- **Task item**
Make an exact copy of the entries below and leave any picture out of it.

********************

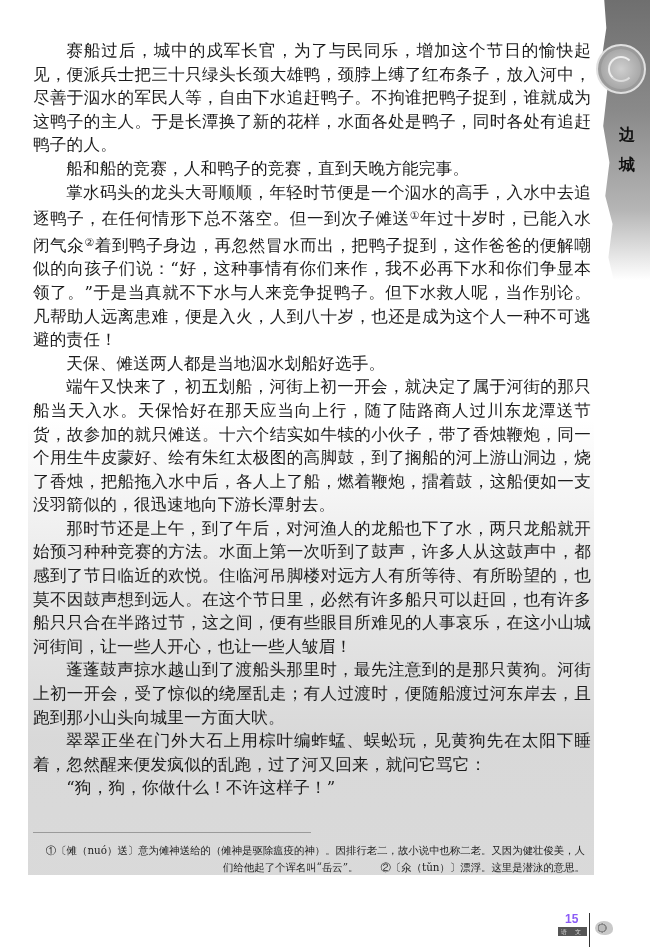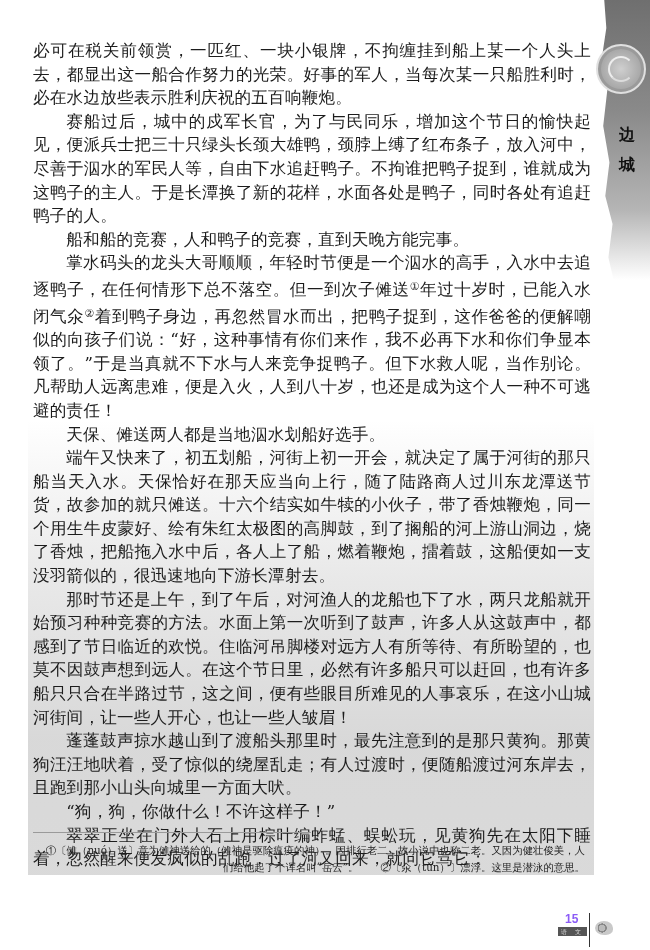"必可在税关前领赏，一匹红、一块小银牌，不拘缠挂到船上某一个人头上去，都显出这一船" p { html: <p>必可在税关前领赏，一匹红、一块小银牌，不拘缠挂到船上某一个人头上去，都显出这一船合作努力的光荣。好事的军人，当每次某一只船胜利时，必在水边放些表示胜利庆祝的五百响鞭炮。</p> -> none }
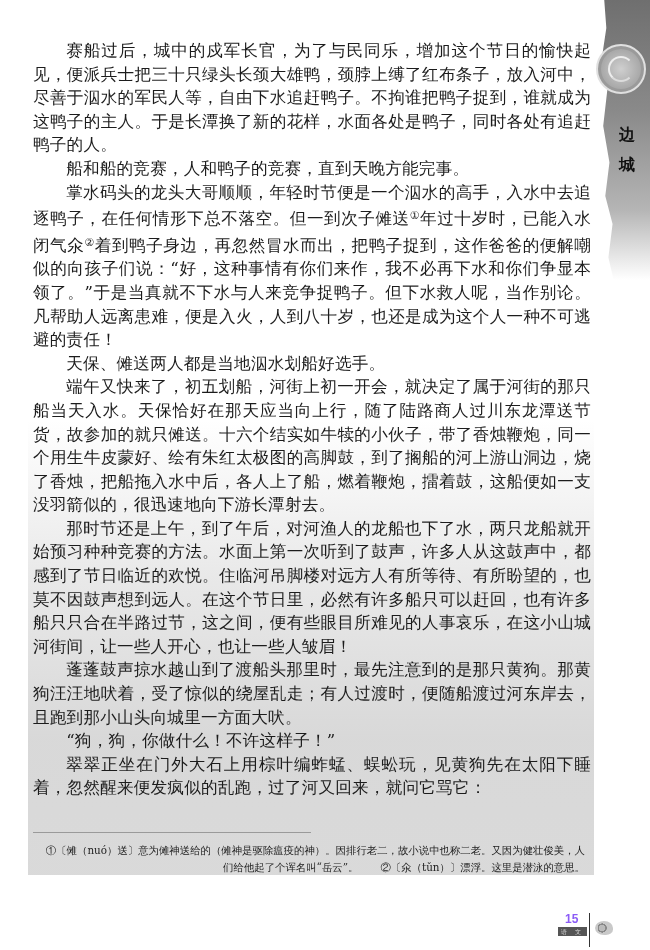"蓬蓬鼓声掠水越山到了渡船头那里时，最先注意到的是那只黄狗。那黄狗汪汪地吠着，受了" p.indent { text: 那黄狗汪汪地吠着 -> 河街上初一开会 }
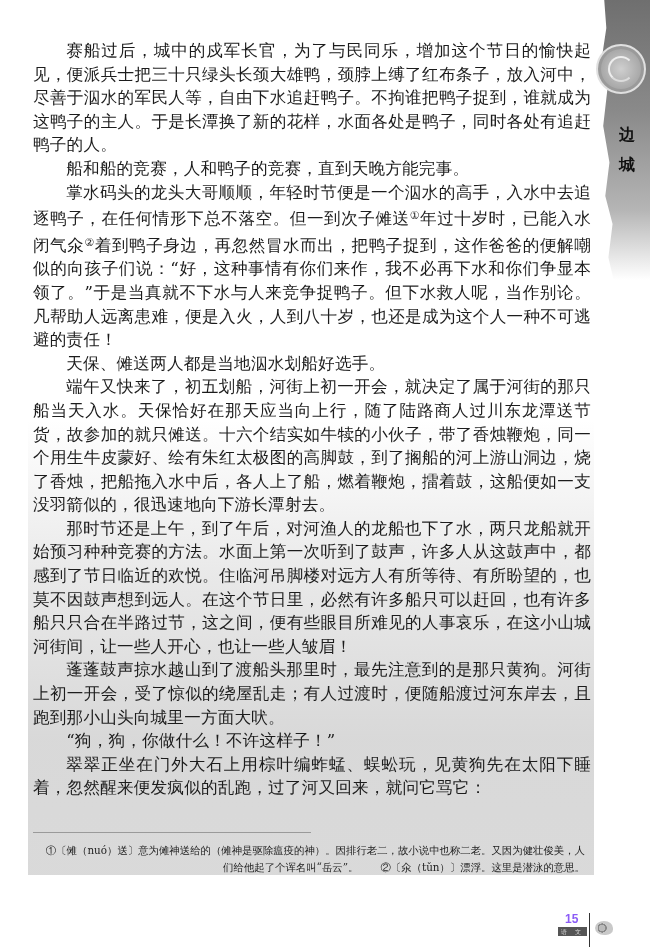"“狗，狗，你做什么！不许这样子！”" p.indent { order: before "翠翠正坐在门外大石上用棕叶编蚱蜢、蜈蚣玩，见黄狗先在太阳下睡着，忽然醒来便发疯似" -> after "翠翠正坐在门外大石上用棕叶编蚱蜢、蜈蚣玩，见黄狗先在太阳下睡着，忽然醒来便发疯似" }
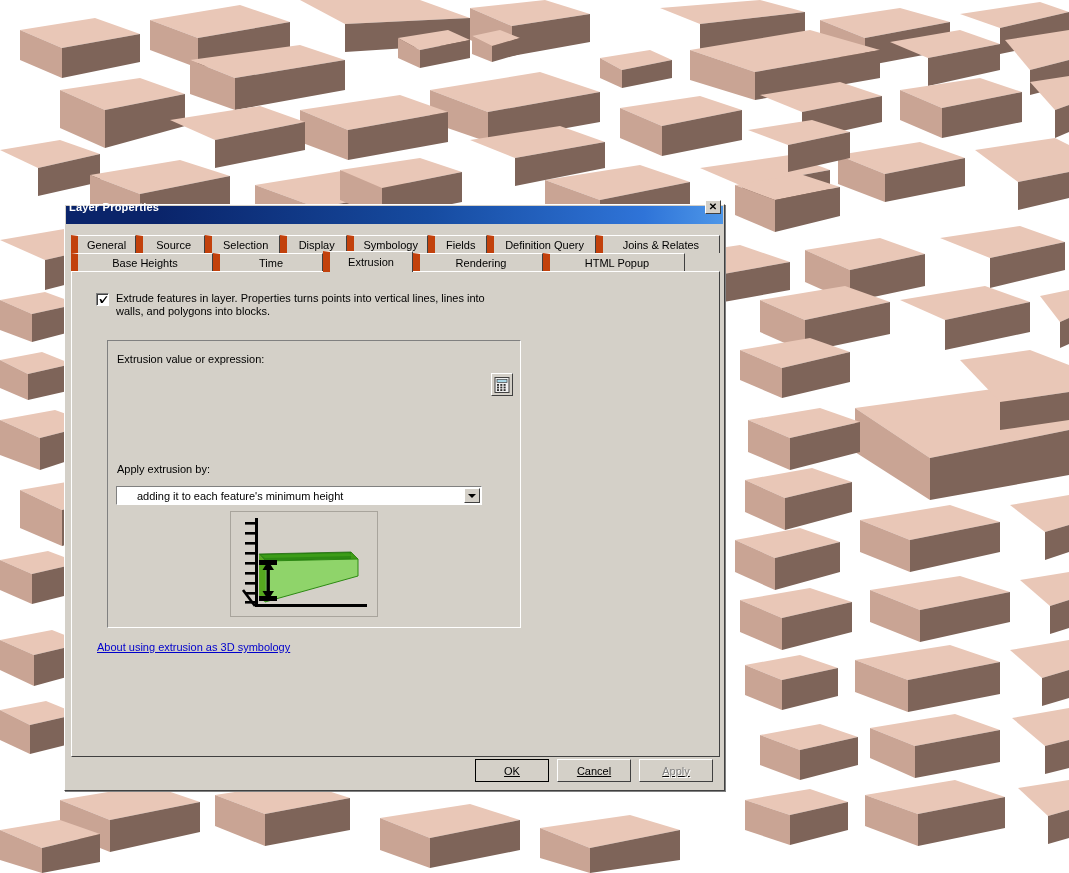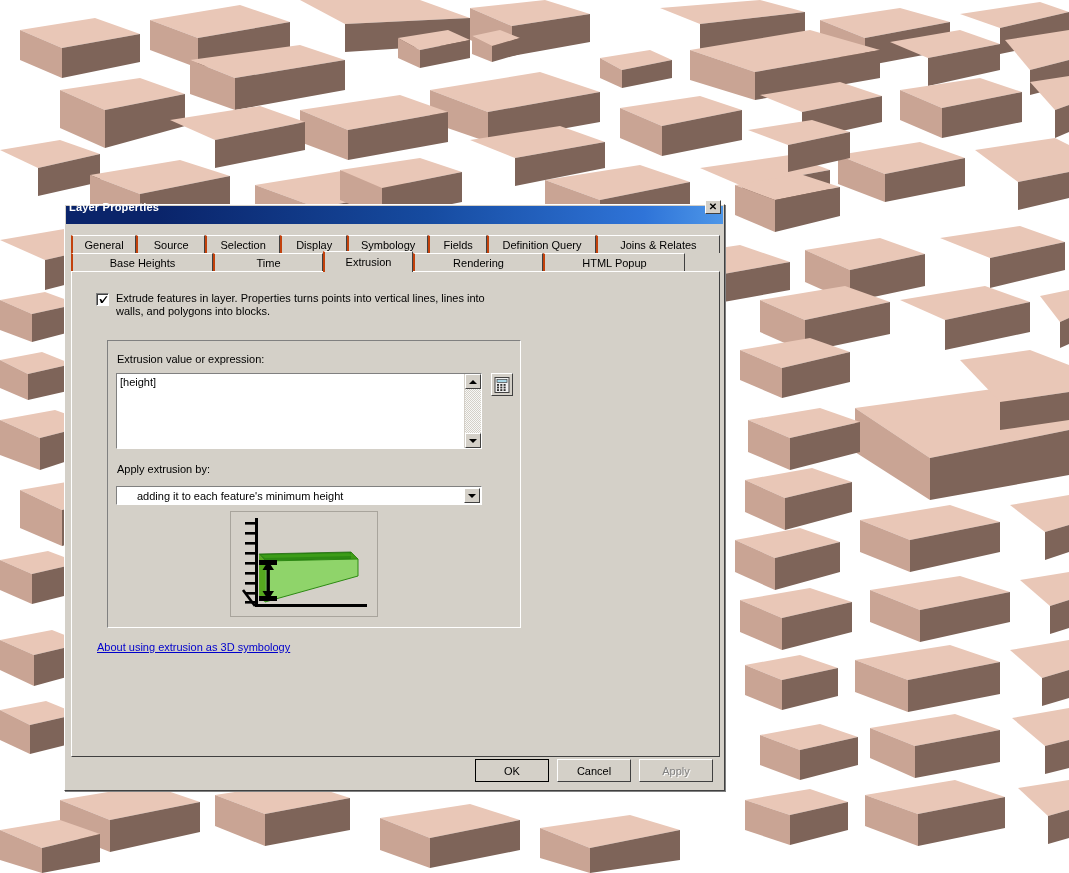"General" .tab { border-left: 2px solid #c2410c -> 7px solid #c2410c }
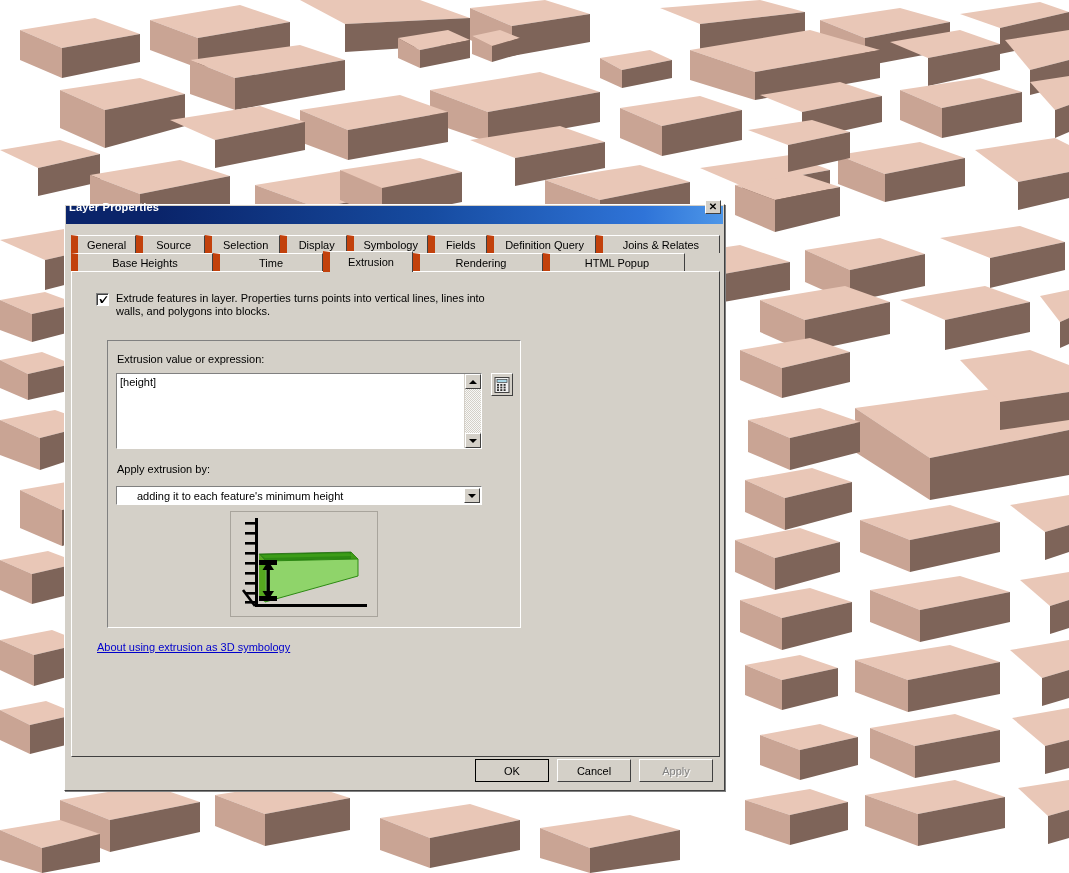"[height]" div.expr-wrap { html: <div> <div>[height]</div> <div> <div> <div></div> </div> <div></div> <div> <div></div> </div> </div> </div> -> none }
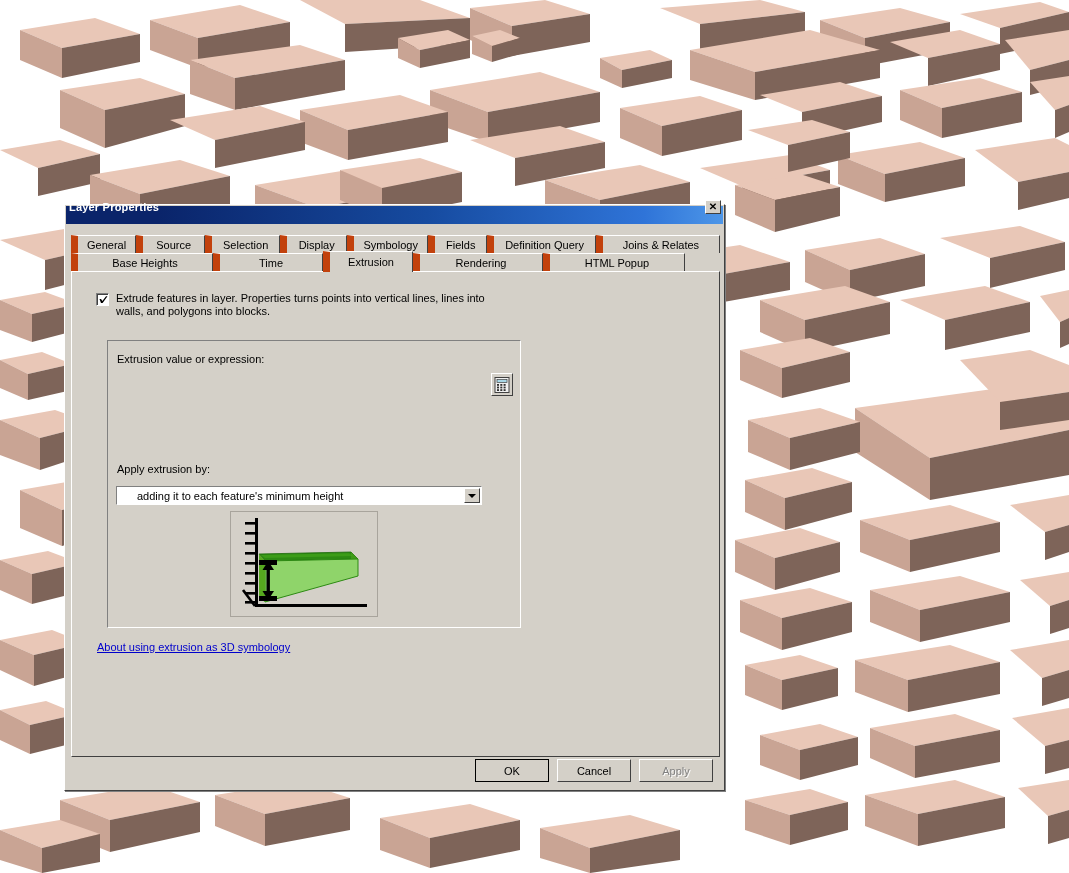"OK" .btn-row { text-decoration: none -> underline }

********************

- **Finished task**
"必可在税关前领赏，一匹红、一块小银牌，不拘缠挂到船上某一个人头上去，都显出这一船" p { html: <p>必可在税关前领赏，一匹红、一块小银牌，不拘缠挂到船上某一个人头上去，都显出这一船合作努力的光荣。好事的军人，当每次某一只船胜利时，必在水边放些表示胜利庆祝的五百响鞭炮。</p> -> none }
"蓬蓬鼓声掠水越山到了渡船头那里时，最先注意到的是那只黄狗。那黄狗汪汪地吠着，受了" p.indent { text: 那黄狗汪汪地吠着 -> 河街上初一开会 }
"“狗，狗，你做什么！不许这样子！”" p.indent { order: before "翠翠正坐在门外大石上用棕叶编蚱蜢、蜈蚣玩，见黄狗先在太阳下睡着，忽然醒来便发疯似" -> after "翠翠正坐在门外大石上用棕叶编蚱蜢、蜈蚣玩，见黄狗先在太阳下睡着，忽然醒来便发疯似" }
"General" .tab { border-left: 2px solid #c2410c -> 7px solid #c2410c }
"[height]" div.expr-wrap { html: <div> <div>[height]</div> <div> <div> <div></div> </div> <div></div> <div> <div></div> </div> </div> </div> -> none }
"OK" .btn-row { text-decoration: none -> underline }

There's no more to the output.